_Your instructions_
Repeat the records in full. No pictures belong in the copy.

:: Records provided

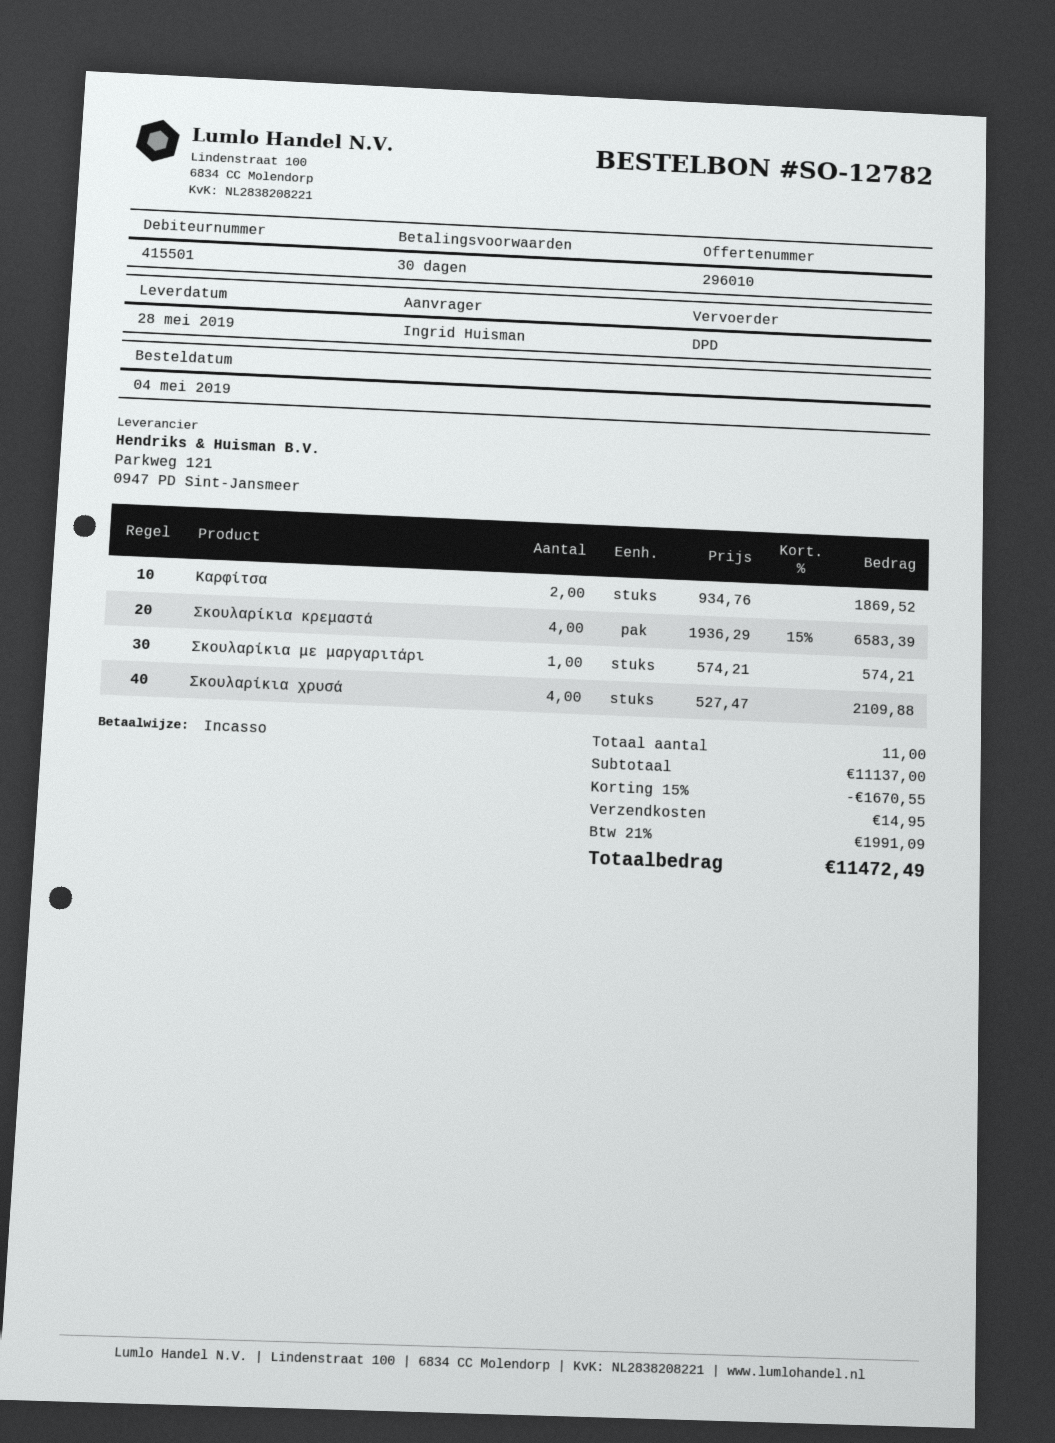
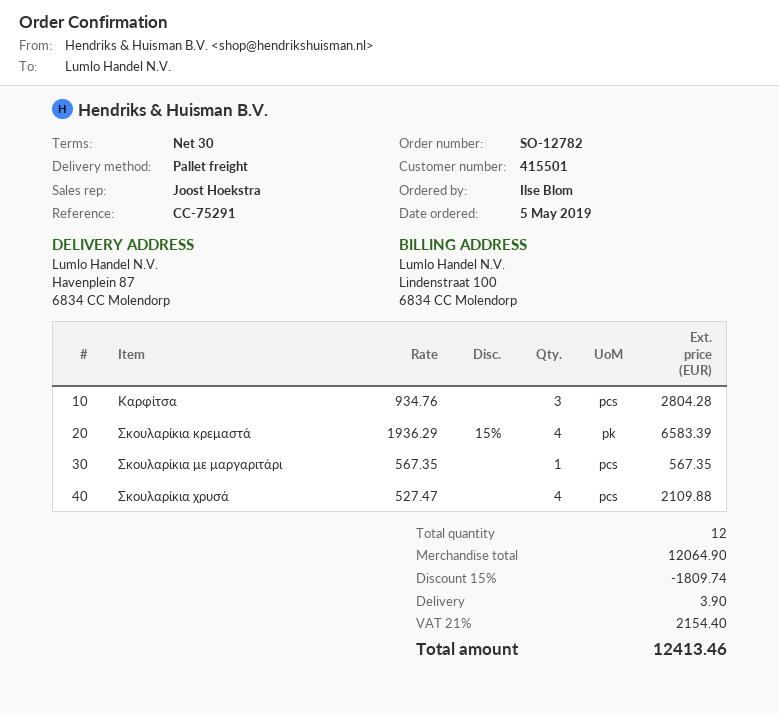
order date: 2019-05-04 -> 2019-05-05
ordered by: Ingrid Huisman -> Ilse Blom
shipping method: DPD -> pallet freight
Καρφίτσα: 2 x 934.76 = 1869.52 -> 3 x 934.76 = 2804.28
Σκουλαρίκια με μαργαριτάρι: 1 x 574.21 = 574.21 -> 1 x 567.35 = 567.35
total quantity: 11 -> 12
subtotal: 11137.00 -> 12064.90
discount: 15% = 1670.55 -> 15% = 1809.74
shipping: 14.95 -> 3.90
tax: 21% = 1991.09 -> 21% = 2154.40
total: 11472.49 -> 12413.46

::::

_Response to this task_
order date: 2019-05-04 -> 2019-05-05
ordered by: Ingrid Huisman -> Ilse Blom
shipping method: DPD -> pallet freight
Καρφίτσα: 2 x 934.76 = 1869.52 -> 3 x 934.76 = 2804.28
Σκουλαρίκια με μαργαριτάρι: 1 x 574.21 = 574.21 -> 1 x 567.35 = 567.35
total quantity: 11 -> 12
subtotal: 11137.00 -> 12064.90
discount: 15% = 1670.55 -> 15% = 1809.74
shipping: 14.95 -> 3.90
tax: 21% = 1991.09 -> 21% = 2154.40
total: 11472.49 -> 12413.46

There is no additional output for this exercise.